Cattle perform alchemy. They convert grass (inedible to humans) into:
- Meat, milk, butter, cheese
- Tallow, leather, bone tools
- Manure for fertilizer
This transformation built civilizations.
Humans can't eat grass. Grass grows on 70% of agricultural land.
Without ruminants, that land is useless for food.
The anti-cattle narrative ignores this.
"Land used for cattle should grow crops!"
65% of cattle grazing land is marginal terrain unsuitable for crops. Too steep, rocky, dry, poor soil.
You cannot grow soy on Scottish highlands. You can graze cattle.
Cattle aren't competing with crops.

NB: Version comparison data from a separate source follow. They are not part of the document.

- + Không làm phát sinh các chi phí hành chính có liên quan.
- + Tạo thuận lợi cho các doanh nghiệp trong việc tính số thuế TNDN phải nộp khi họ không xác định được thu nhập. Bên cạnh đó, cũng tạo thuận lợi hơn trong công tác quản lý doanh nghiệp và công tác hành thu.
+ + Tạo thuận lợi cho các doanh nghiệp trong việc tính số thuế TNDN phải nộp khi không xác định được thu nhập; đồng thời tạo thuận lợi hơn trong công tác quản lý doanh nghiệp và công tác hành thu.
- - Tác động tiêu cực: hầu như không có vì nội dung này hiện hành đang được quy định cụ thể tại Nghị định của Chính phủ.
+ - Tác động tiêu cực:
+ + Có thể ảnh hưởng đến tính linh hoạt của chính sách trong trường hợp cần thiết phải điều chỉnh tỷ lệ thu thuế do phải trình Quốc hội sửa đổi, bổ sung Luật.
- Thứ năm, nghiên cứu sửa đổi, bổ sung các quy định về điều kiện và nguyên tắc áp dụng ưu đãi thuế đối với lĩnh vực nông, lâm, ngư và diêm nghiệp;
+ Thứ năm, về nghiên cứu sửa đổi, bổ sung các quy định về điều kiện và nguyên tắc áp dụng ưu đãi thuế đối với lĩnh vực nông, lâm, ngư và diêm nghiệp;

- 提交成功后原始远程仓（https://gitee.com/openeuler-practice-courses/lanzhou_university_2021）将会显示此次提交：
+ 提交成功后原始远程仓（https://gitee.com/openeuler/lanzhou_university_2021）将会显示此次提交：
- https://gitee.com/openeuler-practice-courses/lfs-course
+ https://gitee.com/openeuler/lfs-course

They're utilizing land that can't grow crops.
Historical civilizations that thrived all utilized ruminants:
- Nomadic herders (Mongols, Bedouins)
- Pastoral societies (Maasai, Plains Indians)
All converted marginal land into nutrition.
Modern policy wants to remove cattle, "rewild" land, import food from industrial agriculture.
Less efficient, not more.
Using cattle to convert grass to food on land that can't grow crops is optimal resource use.
Leaving land idle while importing Amazon soy is environmental destruction.
The grass-to-nutrition conversion is irreplaceable. Plant agriculture can't do this.
Humans evolved eating ruminants that converted grass to meat.
Not eating soybeans from cleared rainforest.